The UN Security Council held talks on Monday on a French resolution to impose an arms embargo on Ivory Coast, where nine French peacekeepers were killed in government air raids at the weekend.
French diplomats said they were hoping for a vote as soon as possible, but added that initial reports of a vote as early as Monday evening seemed less likely as the talks continued at UN headquarters in New York. The resolution would put an arms embargo on the former French colony, the world's top producer of cocoa, which has been in renewed crisis since the government bombarded rebel positions in the north on Thursday.
More air strikes on Friday killed nine French soldiers and an American, prompting a retaliation attack by the French military that virtually wiped out the small west African nation's air force.
French troops and UN peacekeepers are both on the ground in Cote d'Ivoire, the French name by the which the country is also known, to maintain a buffer between the government-held south and the rebel-controlled north.
The country was effectively split in two after a September 2002 coup attempt led by the rebel New Forces tried to oust President Laurent Gbagbo. They called for his departure again on Monday as tensions mounted.
"The immediate emergency is to make sure that this violation of the cease-fire does not lead to a breakdown of the peace process," said the head of UN peacekeeping, Jean-Marie Guehenno.
"The first order of the day is really to limit the level of tension and violence on the ground," he told AFP in an interview.

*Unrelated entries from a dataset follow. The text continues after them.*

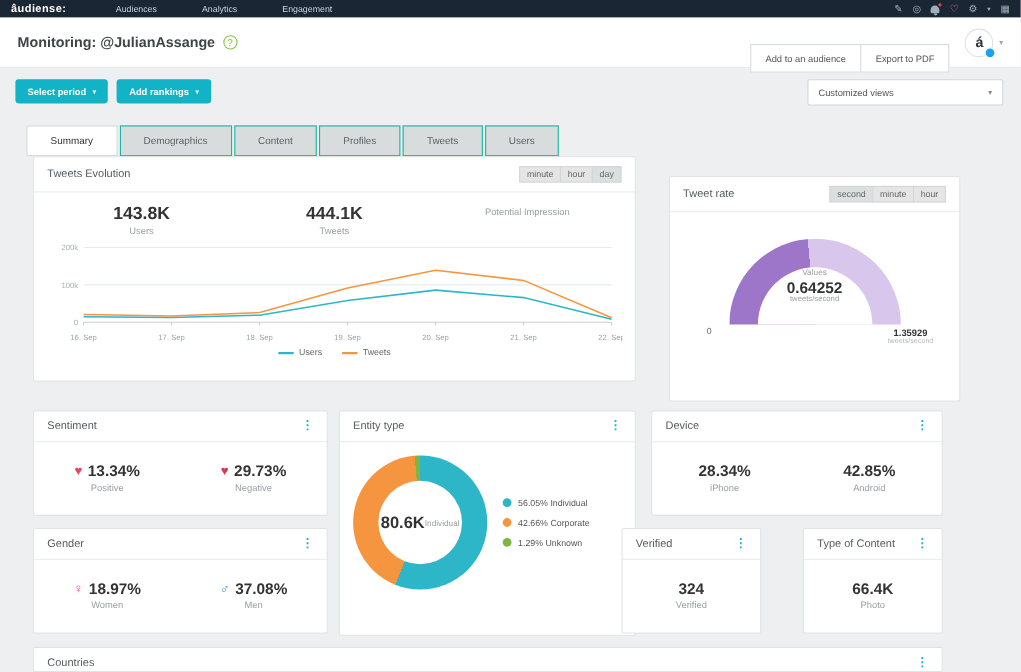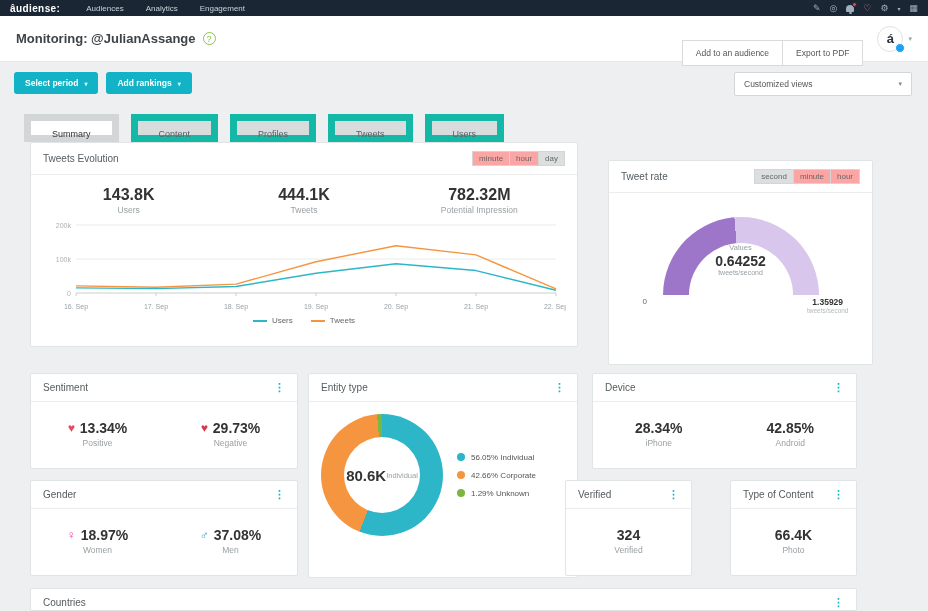--- a/index.html
+++ b/index.html
@@ -10,7 +10,7 @@
   
   .navbar { height:16px; background:var(--navbar_bg,#1a2633); display:flex; align-items:center; padding:0 10px; }
   .logo { color:#fff; font-weight:bold; font-size:10px; letter-spacing:.4px; margin-right:26px; cursor:pointer; }
-  .nav-item { color:#c8d3d9; font-size:8px; margin-right:22px; cursor:pointer; }
+  .nav-item { color:#c8d3d9; font-size:8px; margin-right:22px; cursor:pointer;margin-left:19px; }
   .nav-icons { margin-left:auto; display:flex; align-items:center; gap:9px; color:#9fb0ba; font-size:9px; }
   .nicon { cursor:pointer; line-height:1; }
   .nicon.heart { color:#e77f90; }

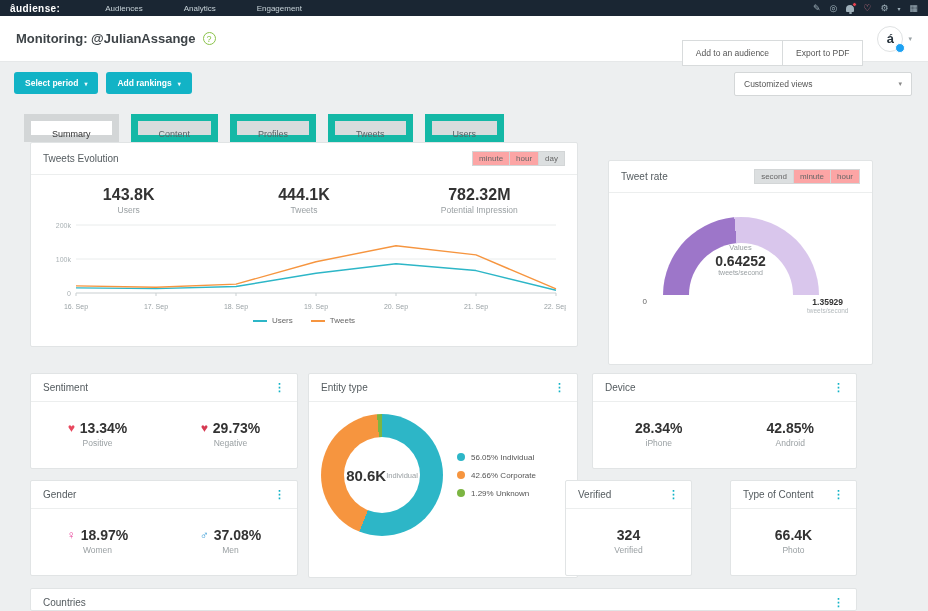--- a/index.html
+++ b/index.html
@@ -39,7 +39,7 @@
 
   
   .tabs { display:flex; padding-left:24px; height:28px; align-items:flex-end; }
-  .tab { font-size:9px; color:#5a6266; background:#d8dcdd; border:7px solid #14b8a6; padding:0 21px; height:28px; line-height:26px; margin-right:12px; cursor:pointer; }
+  .tab { font-size:9px; color:#5a6266; background:#d8dcdd; border:1px solid #14b8a6; padding:0 21px; height:28px; line-height:26px; margin-right:2px; cursor:pointer; }
   .tab.active { background:#fff; color:#333; border-color:#d3d6d7; }
 
   

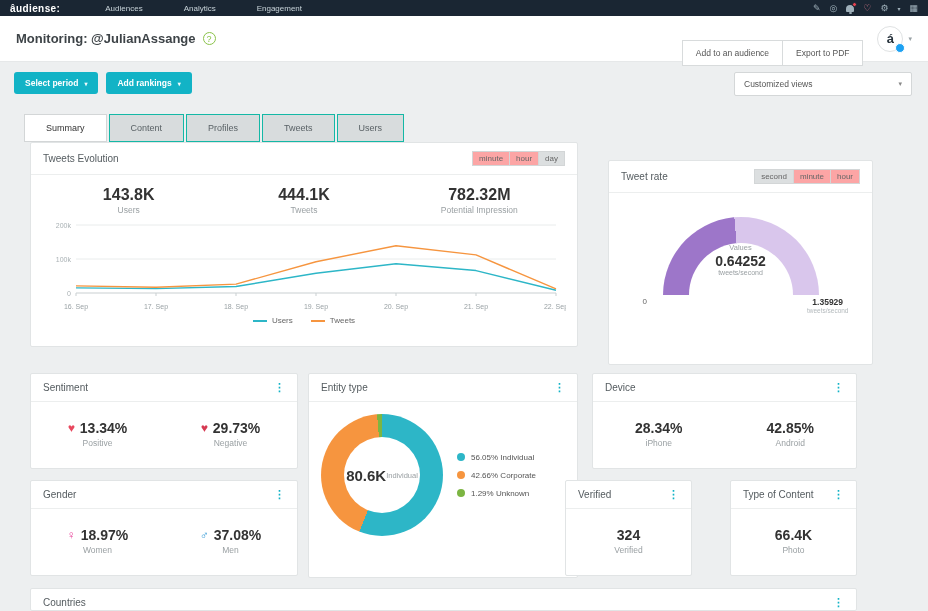--- a/index.html
+++ b/index.html
@@ -165,6 +165,7 @@
 
   <div class="tabs">
     <div class="tab active">Summary</div>
+    <div class="tab">Demographics</div>
     <div class="tab">Content</div>
     <div class="tab">Profiles</div>
     <div class="tab">Tweets</div>

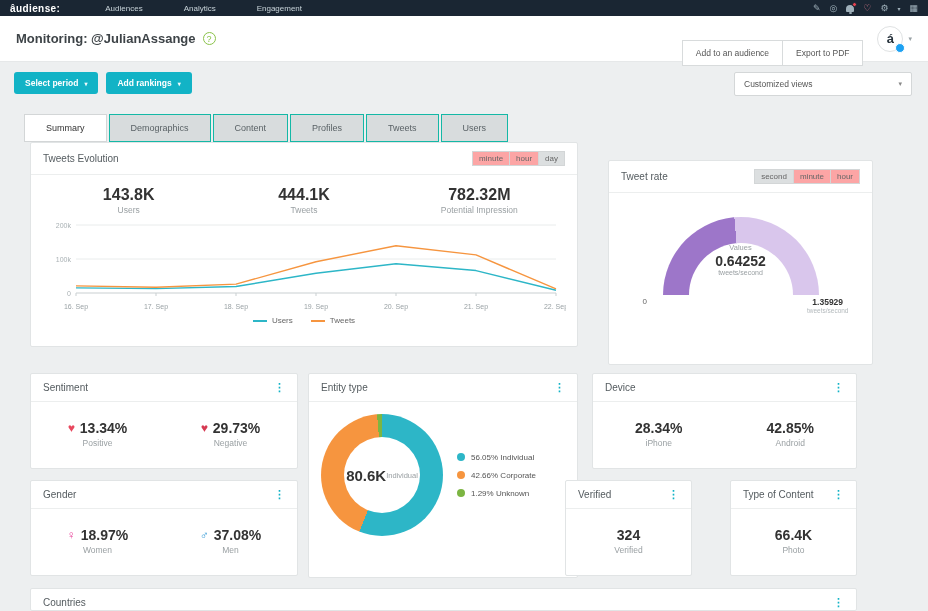--- a/index.html
+++ b/index.html
@@ -61,7 +61,7 @@
   .c-countries .card-head { border-bottom:none; }
 
   .seg { display:flex; }
-  .seg-opt { font-size:8px; color:#666; padding:2px 6px; border:1px solid #d3d6d7; background:#fca5a5; margin-left:-1px; cursor:pointer; }
+  .seg-opt { font-size:8px; color:#666; padding:2px 6px; border:1px solid #d3d6d7; background:#e5e5e5; margin-left:-1px; cursor:pointer; }
   .seg-opt.active { background:#dcdfe0; }
 
   .stats-row { display:flex; padding:11px 10px 2px 10px; }

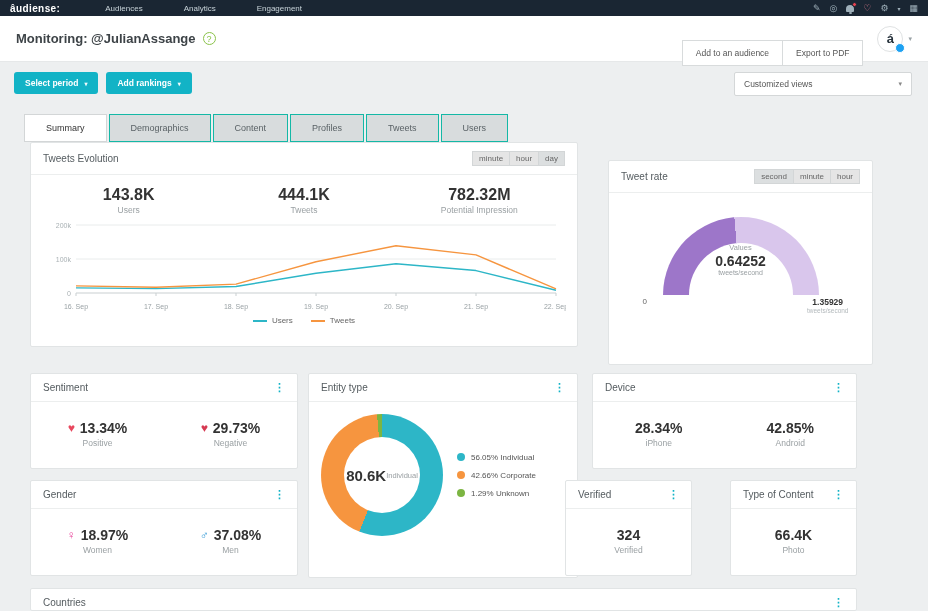--- a/index.html
+++ b/index.html
@@ -193,7 +193,6 @@
           <div class="big-label">Tweets</div>
         </div>
         <div class="big-stat">
-          <div class="big-val">782.32M</div>
           <div class="big-label">Potential Impression</div>
         </div>
       </div>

The draft UN resolution, put forward on Sunday after an emergency meeting of the Security Council the previous day, would slap an immediate weapons embargo on the country.
It calls for nations to "take the necessary measures to prevent the direct or indirect supply, sale or transfer ... of arms or any related materiel, in particular military aircraft." It also calls for nations to freeze the assets and bar entry "of all such individuals ... who constitute a threat to the peace and national reconciliation process" and would impose travel and financial sanctions on those accused of violating human rights.
Nations, in particular African countries, would have to report to the council within 60 days and outline the actions they have taken to implement the sanctions. President Gbago ordered the air strikes on the rebel strongholds of Bouake and Korhogo last week in what he called an operation to "liberate and reunite the country."